Y otra vez te miento, querida Clara, porque sí, sí lo sé todo: yo trabajo y la poesía hoy más que nunca es imprescindible para borrar o definir, para anestesiar o clavar —esa es mi duda—, pero no me atrevo a decirlo muy alto por si alguien sintiese deseos de lapidarme.

Querida Clara, creo que la conciencia no es lo mismo que la culpa y que ni los virtuosos del violín ni las amantes del cine ni yo misma debemos estar pidiendo perdón todo el tiempo. También sé que no voy a acabar el libro prometido para el 1 de mayo: el libro de la consagración de nuestra primavera. No lo puedo escribir sin sentirme sucia.
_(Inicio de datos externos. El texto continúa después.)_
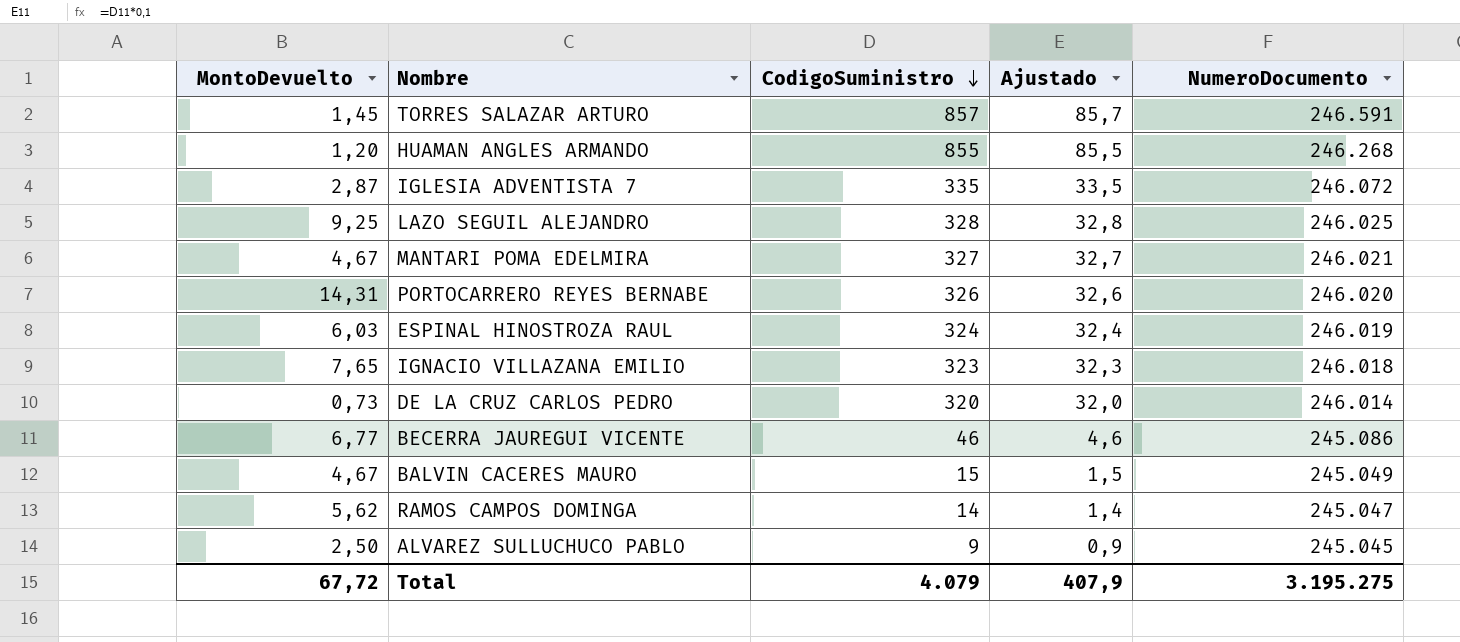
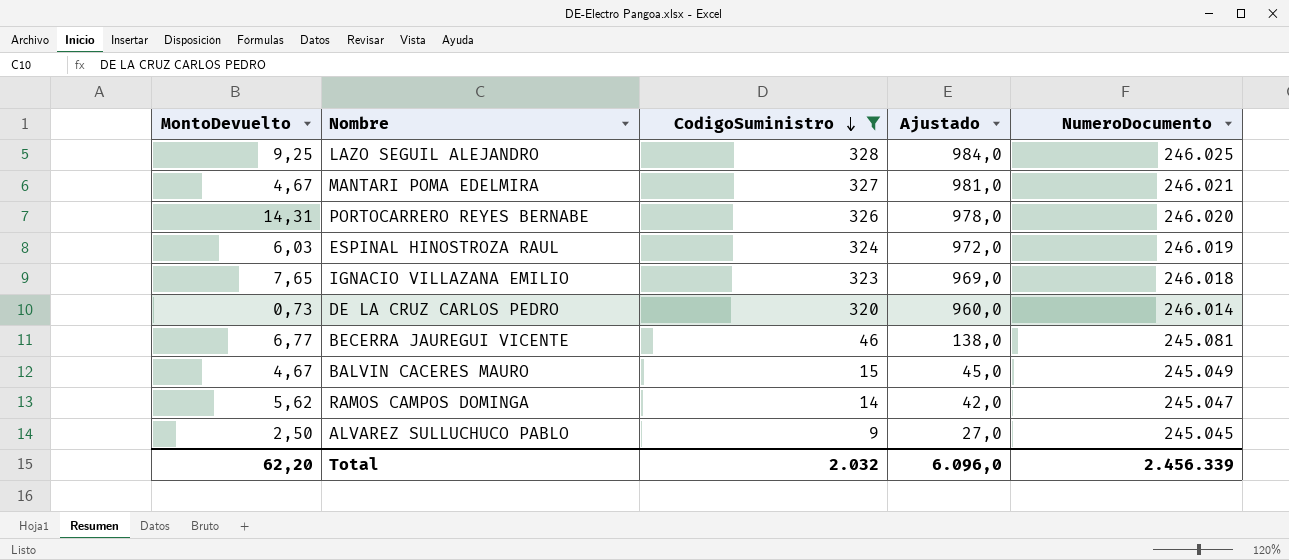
filter: none -> CodigoSuministro <= 328
column Ajustado | formula: [CodigoSuministro] * 0,1 -> [CodigoSuministro] * 3
BECERRA JAUREGUI VICENTE | NumeroDocumento: 245.086 -> 245.081
Total | MontoDevuelto: 67,72 -> 62,20
Total | CodigoSuministro: 4.079 -> 2.032
Total | Ajustado: 407,9 -> 6.096,0
Total | NumeroDocumento: 3.195.275 -> 2.456.339

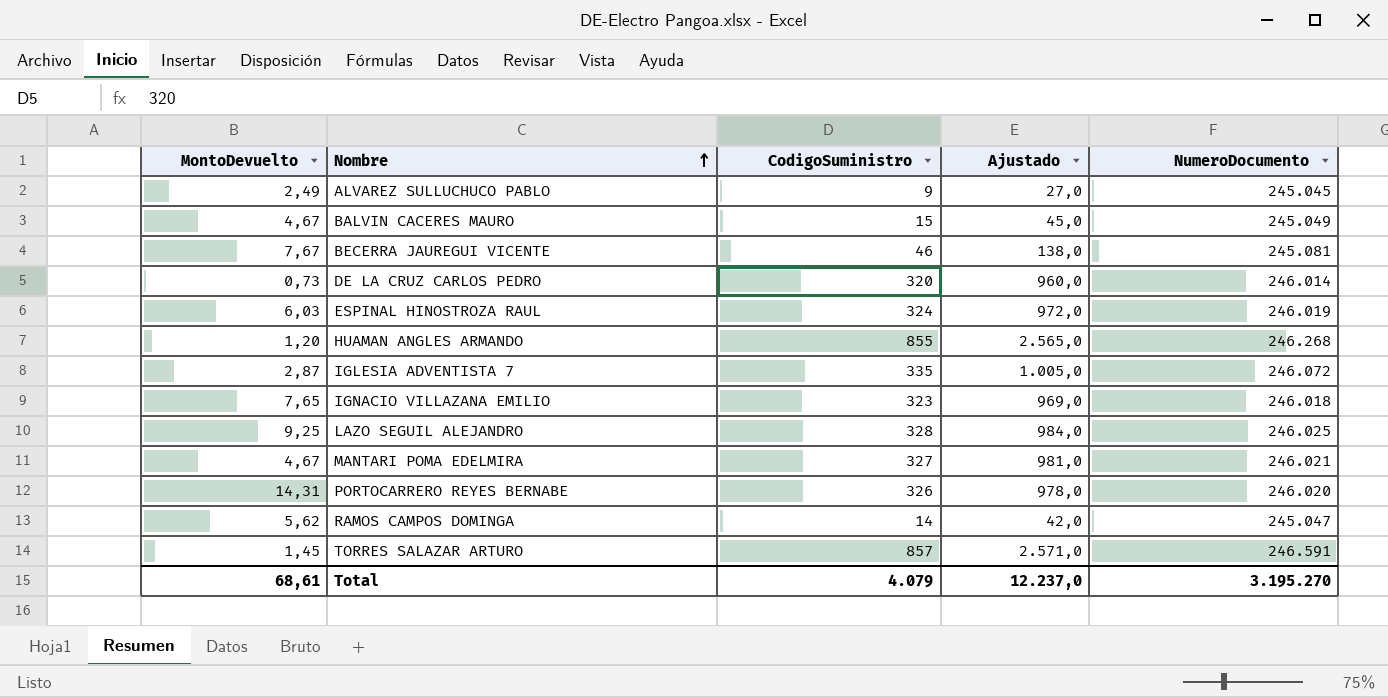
filter: CodigoSuministro <= 328 -> none
row order: CodigoSuministro descending -> Nombre ascending
ALVAREZ SULLUCHUCO PABLO | MontoDevuelto: 2,50 -> 2,49
BECERRA JAUREGUI VICENTE | MontoDevuelto: 6,77 -> 7,67
Total | MontoDevuelto: 62,20 -> 68,61
Total | CodigoSuministro: 2.032 -> 4.079
Total | Ajustado: 6.096,0 -> 12.237,0
Total | NumeroDocumento: 2.456.339 -> 3.195.270

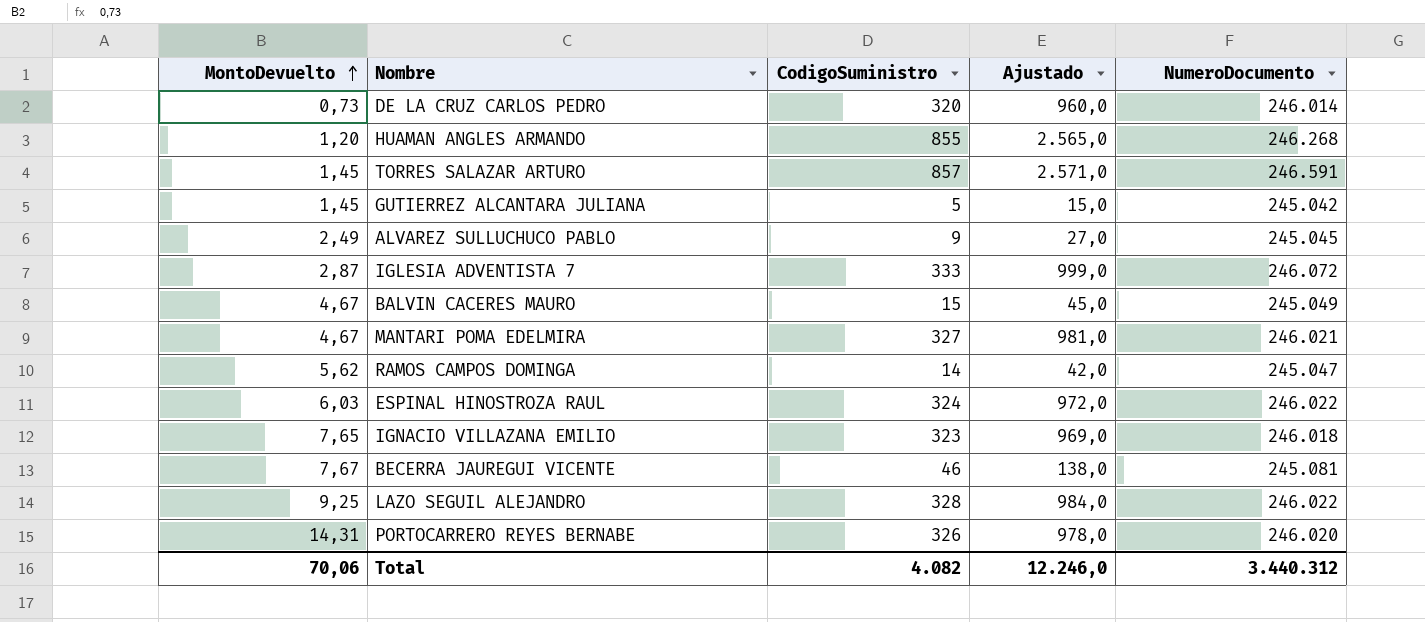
row order: Nombre ascending -> MontoDevuelto ascending
row GUTIERREZ ALCANTARA JULIANA: none -> 1,45 | 5 | 15,0 | 245.042
IGLESIA ADVENTISTA 7 | CodigoSuministro: 335 -> 333
IGLESIA ADVENTISTA 7 | Ajustado: 1.005,0 -> 999,0
ESPINAL HINOSTROZA RAUL | NumeroDocumento: 246.019 -> 246.022
LAZO SEGUIL ALEJANDRO | NumeroDocumento: 246.025 -> 246.022
Total | MontoDevuelto: 68,61 -> 70,06
Total | CodigoSuministro: 4.079 -> 4.082
Total | Ajustado: 12.237,0 -> 12.246,0
Total | NumeroDocumento: 3.195.270 -> 3.440.312

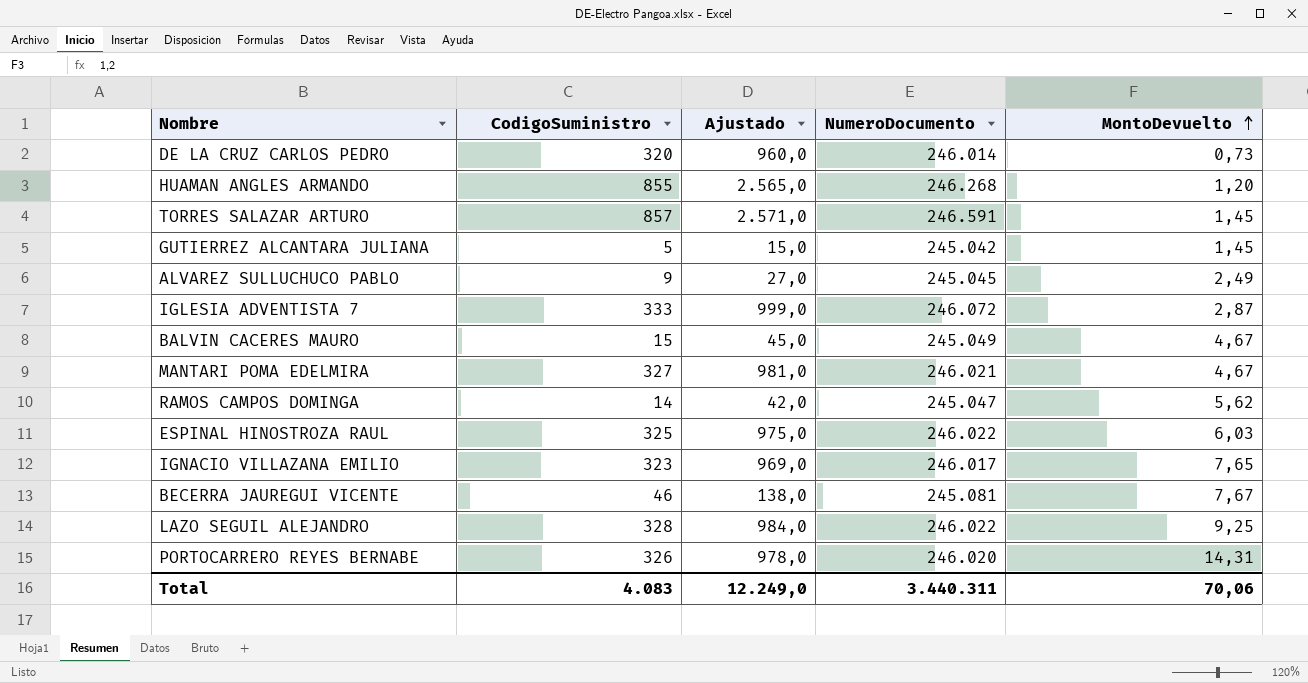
column MontoDevuelto | position: 1 -> 5
ESPINAL HINOSTROZA RAUL | CodigoSuministro: 324 -> 325
ESPINAL HINOSTROZA RAUL | Ajustado: 972,0 -> 975,0
IGNACIO VILLAZANA EMILIO | NumeroDocumento: 246.018 -> 246.017
Total | CodigoSuministro: 4.082 -> 4.083
Total | Ajustado: 12.246,0 -> 12.249,0
Total | NumeroDocumento: 3.440.312 -> 3.440.311

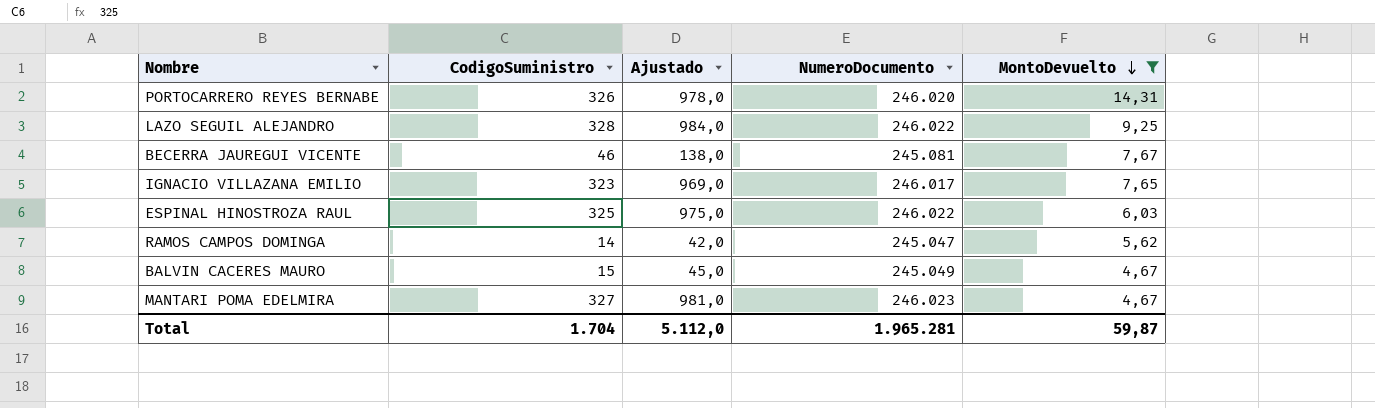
filter: none -> MontoDevuelto >= 4,67
row order: MontoDevuelto ascending -> MontoDevuelto descending
MANTARI POMA EDELMIRA | NumeroDocumento: 246.021 -> 246.023
Total | CodigoSuministro: 4.083 -> 1.704
Total | Ajustado: 12.249,0 -> 5.112,0
Total | NumeroDocumento: 3.440.311 -> 1.965.281
Total | MontoDevuelto: 70,06 -> 59,87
Tal vez mi obligación sea no mentirme y hablar de lo que duele y encontrarme en ese dolor con quien aún tenga ganas de leer recibiendo la escritura como una picadora de hielo y una fuente de perpetuo malestar

Tal vez mi obligación sea no mentirme y hablar de lo que duele y encontrarme en ese dolor con quien aún tenga ganas de leer recibiendo la escritura como una picadora de hielo y una fuente de perpetuo malestar que encierra, bajo su superficie, la urgencia de la metamorfosis, la felicidad, el bien. Puede que ese sea el secreto de mi oficio. O puede que ahora lleguen los tiempos de la canción de cuna y las oraciones, los estribillos y los mantras, para dejar la mente en blanco y levitar por encima de las neveras vacías, el overbooking de los cementerios y las facturas de la luz. Querida Clara, estoy confusa. No tengo fuerzas. No tengo inteligencia. De momento, escribo, pero sé que aún no puedo escribir.